Client-side error collection involves putting code in your app to detect errors that happen on the user’s computer and alert you to them. You can do it yourself by listening to the window.onerror event, or subscribe to a service like RaygunSentry or errorception.

These work so well because they change the economics of bugs that get past QA. Say there’s a bug that only happens on Firefox Mobile, and that isn’t one of the browsers you test on. Without client-side error collection, Firefox Mobile users just know that your site doesn’t work, and either go elsewhere or get a little annoyed and switch to another browser. With client-side error collection, you get notified of the bug and can fix it after only having irritated a few users.

These services only catch JavaScript errors in web applications, not other kinds of errors like images that fail to load. But JavaScript errors are often the most damaging as they will entirely break a feature rather than just make it look a bit off.

Manual testing

Some degree of manual testing is usually a good idea for most software projects.

Traditionally, “manual testing” means that either you, or another team member, or a 3rd party company, goes through every possible permutation of every feature trying to find bugs. Because the person doing the testing doesn’t have specialist knowledge required to recognise intuitively if a feature is broken, they need a document telling them how to test. This is called a Testing Procedure Specification, and was immortalised in the film Office Space as the emblem of tedious drudge-work in a software company.

A much more pleasant version of manual testing is Dogfooding: the practice of using pre-release versions of your own software internally. Obviously this only works if your company makes a product that it has need of itself. You can’t dogfood nuclear power plant control software. But if you’re making a project management app, most of your staff can manually test your software just by going about their day-to-day work. This also has the benefit of making sure that your staff are aware of the latest developments in your software.

User testing

User testing is normally thought of as a tool for polishing UX design, not for finding bugs. But as far as users are concerned there is no distinction line between a minor technical bug and a UX issue – both get in the way of the task they’re trying to perform. And because user testing is best done on early prototype software, the process of user testing sometimes uncovers new technical bugs.
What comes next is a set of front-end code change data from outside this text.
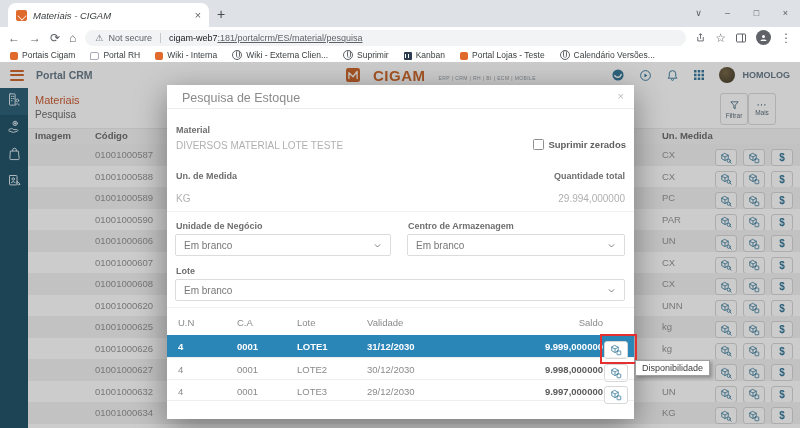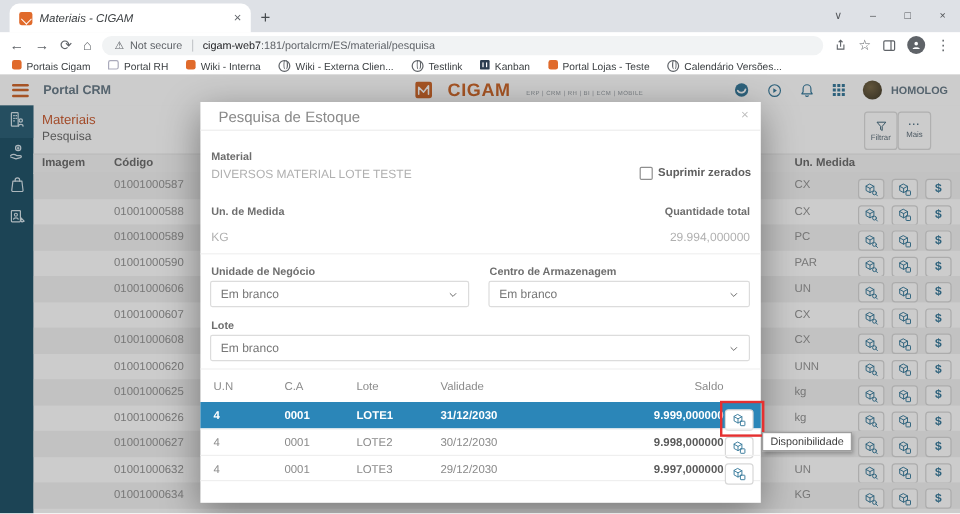":181/portalcrm/ES/material/pesquisa" .url-rest { text-decoration: none -> underline }
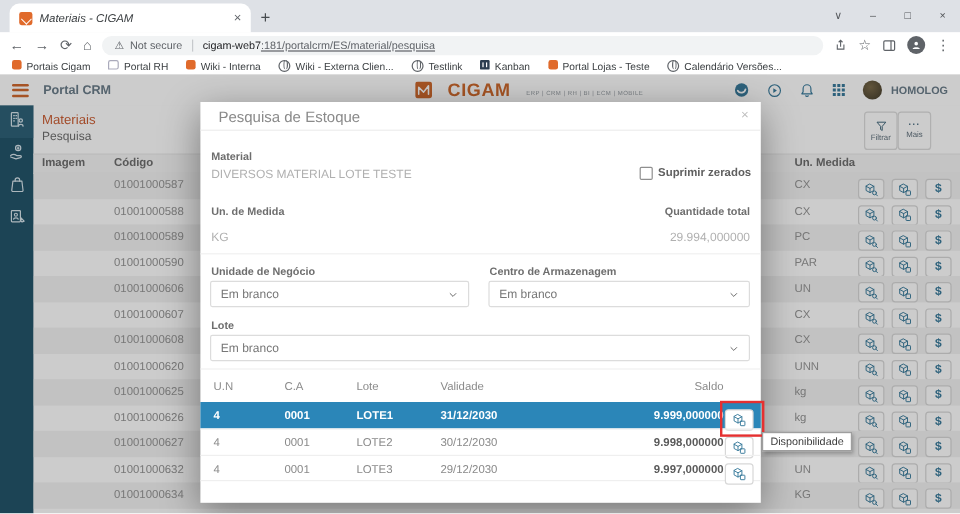"Portais Cigam" .bm { align-items: flex-start -> flex-end }
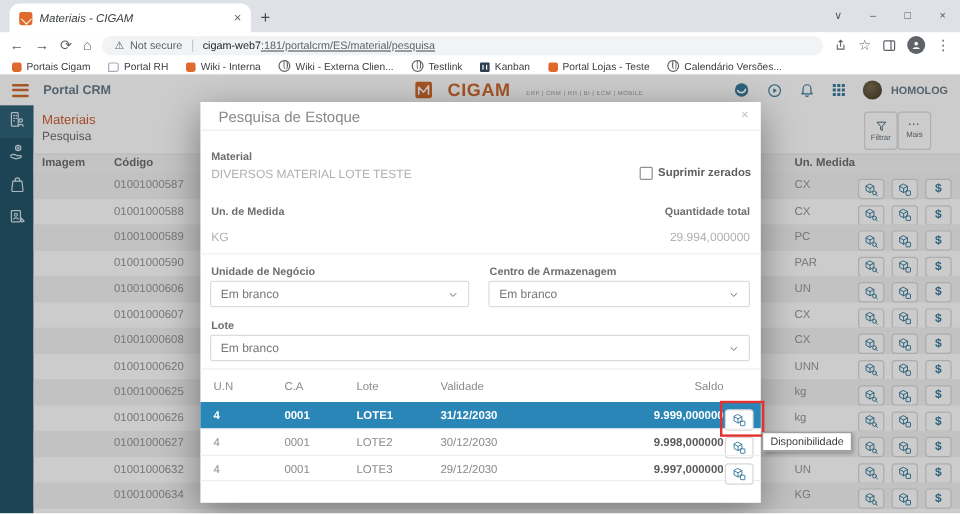"Testlink" span { text: Testlink -> Suprimir }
The most effective kind of user testing involves inviting test subjects to go through a list of tasks in the software, talking out loud about their thought process as they go.

User feedback

Finally, when all of the above techniques fail to stop a bug or UX issue from getting into production software, make sure that users have an easy way to report bugs and give suggestions. At a minimum, give an email address that reports can be sent to. Much better is to use a feedback tool like Usersnap which can take a screenshot of the page and automatically record information like the browser and operating system in use.